Entries taken from a collection
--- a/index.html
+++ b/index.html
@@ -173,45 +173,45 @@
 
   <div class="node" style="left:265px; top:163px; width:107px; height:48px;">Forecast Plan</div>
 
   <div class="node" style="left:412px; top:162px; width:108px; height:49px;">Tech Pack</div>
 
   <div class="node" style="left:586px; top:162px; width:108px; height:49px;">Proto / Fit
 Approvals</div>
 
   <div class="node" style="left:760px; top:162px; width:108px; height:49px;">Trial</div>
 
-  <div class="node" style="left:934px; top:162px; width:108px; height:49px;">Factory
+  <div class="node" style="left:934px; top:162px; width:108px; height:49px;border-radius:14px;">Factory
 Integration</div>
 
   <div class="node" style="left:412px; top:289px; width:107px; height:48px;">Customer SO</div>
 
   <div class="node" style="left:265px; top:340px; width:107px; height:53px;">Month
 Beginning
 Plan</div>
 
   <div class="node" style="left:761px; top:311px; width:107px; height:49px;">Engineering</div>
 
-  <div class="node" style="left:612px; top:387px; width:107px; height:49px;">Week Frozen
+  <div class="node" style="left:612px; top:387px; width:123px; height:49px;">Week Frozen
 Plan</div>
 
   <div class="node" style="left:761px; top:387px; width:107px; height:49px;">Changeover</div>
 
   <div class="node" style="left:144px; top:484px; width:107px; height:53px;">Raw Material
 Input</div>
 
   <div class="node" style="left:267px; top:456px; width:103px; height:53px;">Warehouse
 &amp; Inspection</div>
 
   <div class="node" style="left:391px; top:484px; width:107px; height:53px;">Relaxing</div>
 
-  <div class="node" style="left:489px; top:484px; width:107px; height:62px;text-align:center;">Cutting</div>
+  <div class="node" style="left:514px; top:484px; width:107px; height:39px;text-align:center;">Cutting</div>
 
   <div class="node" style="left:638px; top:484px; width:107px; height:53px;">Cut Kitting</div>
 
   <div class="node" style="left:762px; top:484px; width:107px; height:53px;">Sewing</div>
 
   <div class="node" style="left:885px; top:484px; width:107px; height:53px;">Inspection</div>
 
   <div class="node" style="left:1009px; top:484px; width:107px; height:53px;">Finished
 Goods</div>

About this task
Your reply is one number: how many lines of the records above contain the word "text".

Solution to the exercise
2